* _Exercise details_:
A faithful copy of the entries is needed, one that leaves out the pictures.

* _Dataset records_:
§ §

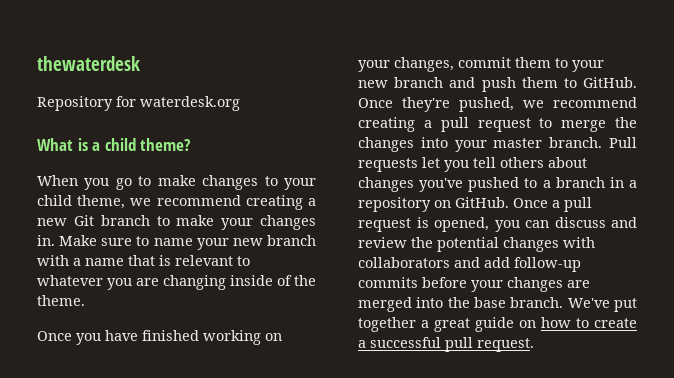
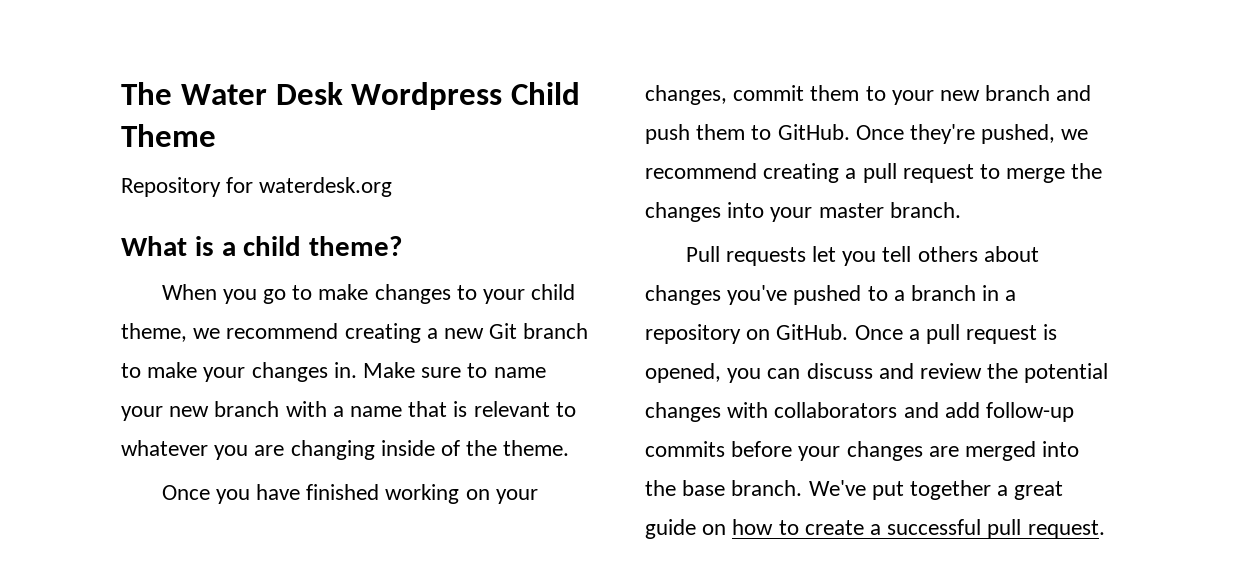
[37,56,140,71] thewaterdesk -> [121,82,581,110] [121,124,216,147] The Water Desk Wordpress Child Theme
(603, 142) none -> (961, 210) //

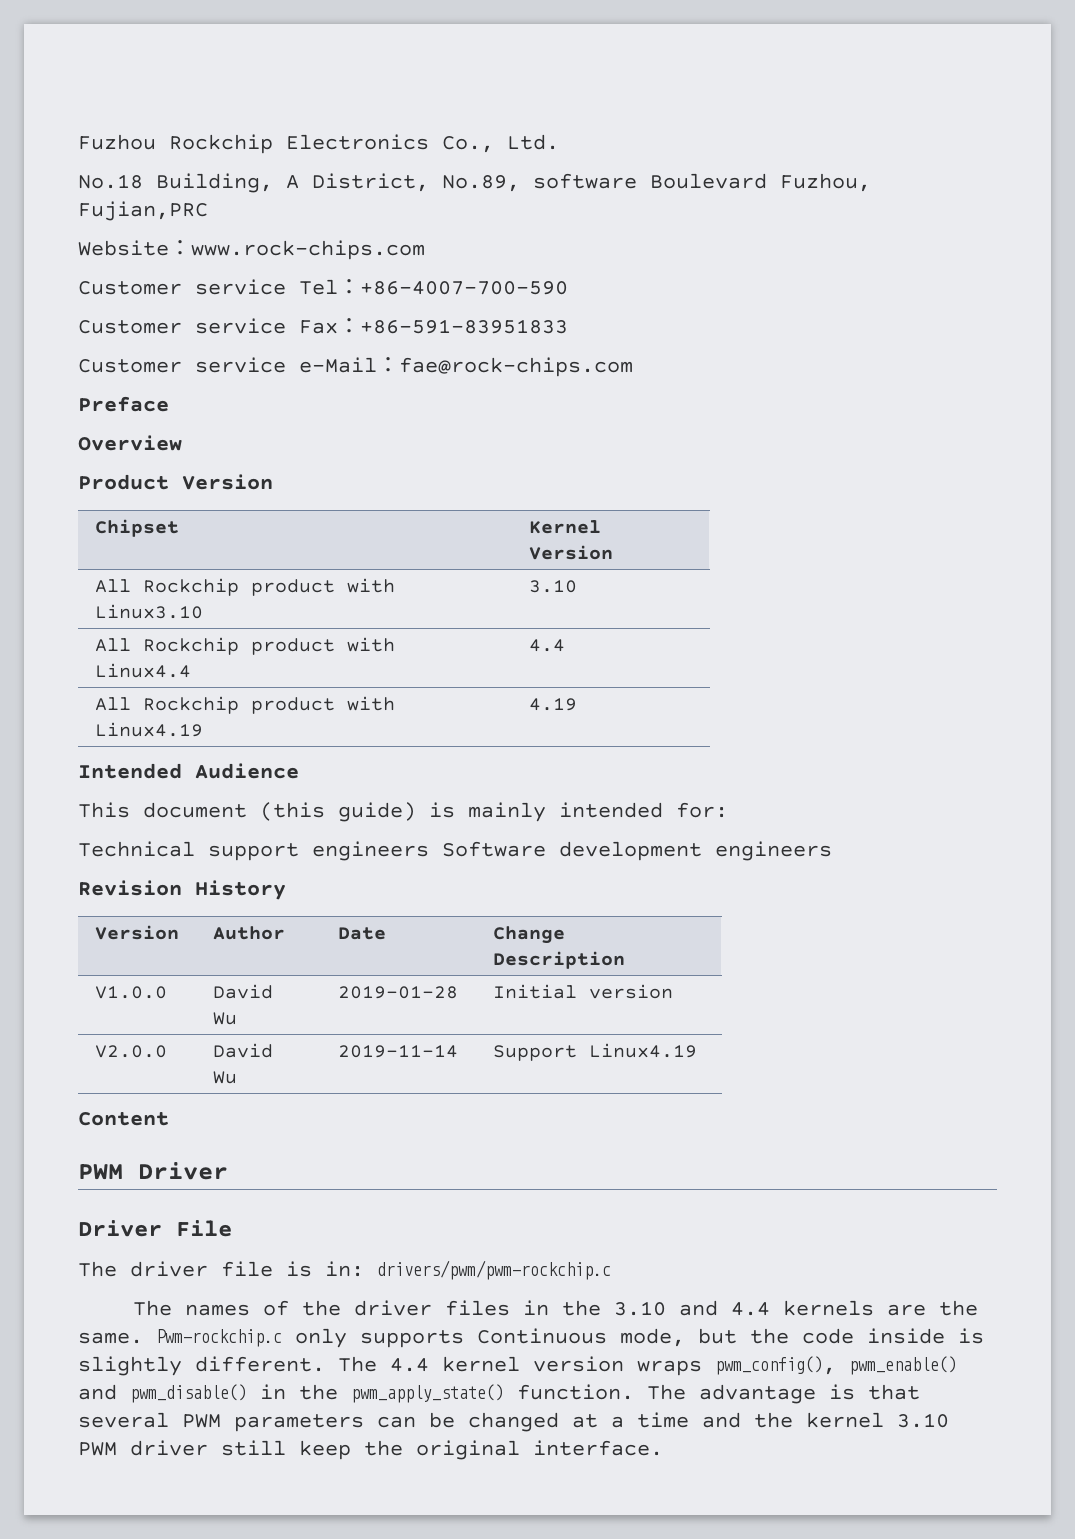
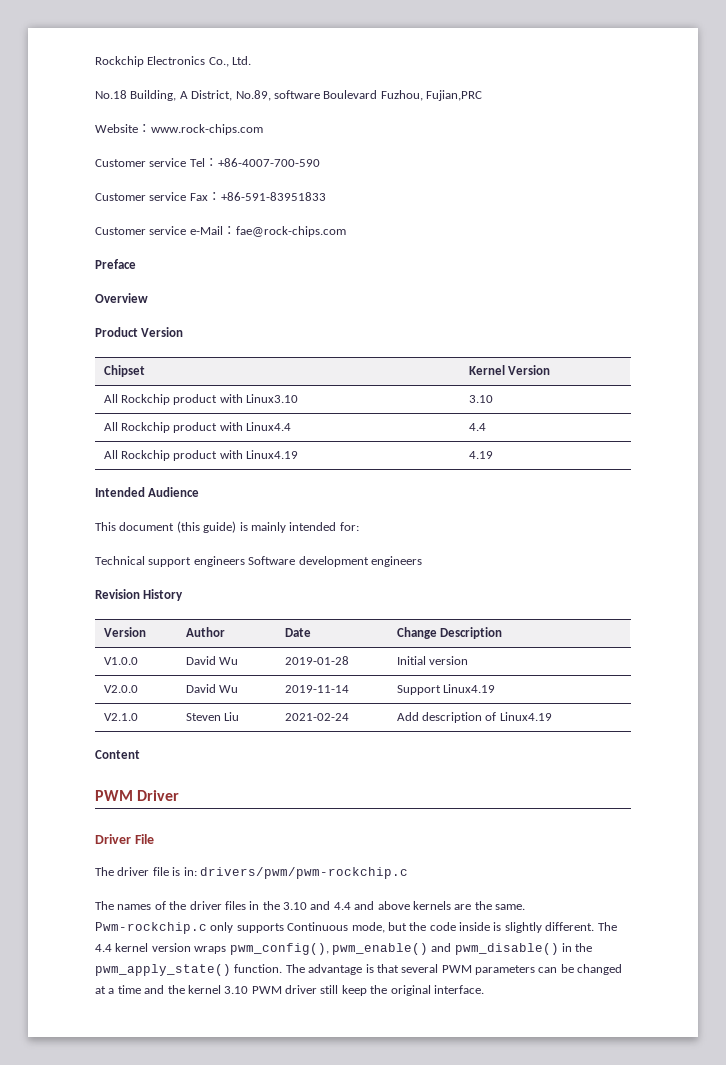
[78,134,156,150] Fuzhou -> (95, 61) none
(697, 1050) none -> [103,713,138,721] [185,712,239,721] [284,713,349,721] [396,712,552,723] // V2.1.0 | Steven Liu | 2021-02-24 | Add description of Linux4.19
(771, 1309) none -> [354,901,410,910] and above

§ §

* _Result for this task_:
[37,56,140,71] thewaterdesk -> [121,82,581,110] [121,124,216,147] The Water Desk Wordpress Child Theme
(603, 142) none -> (961, 210) //

[78,134,156,150] Fuzhou -> (95, 61) none
(697, 1050) none -> [103,713,138,721] [185,712,239,721] [284,713,349,721] [396,712,552,723] // V2.1.0 | Steven Liu | 2021-02-24 | Add description of Linux4.19
(771, 1309) none -> [354,901,410,910] and above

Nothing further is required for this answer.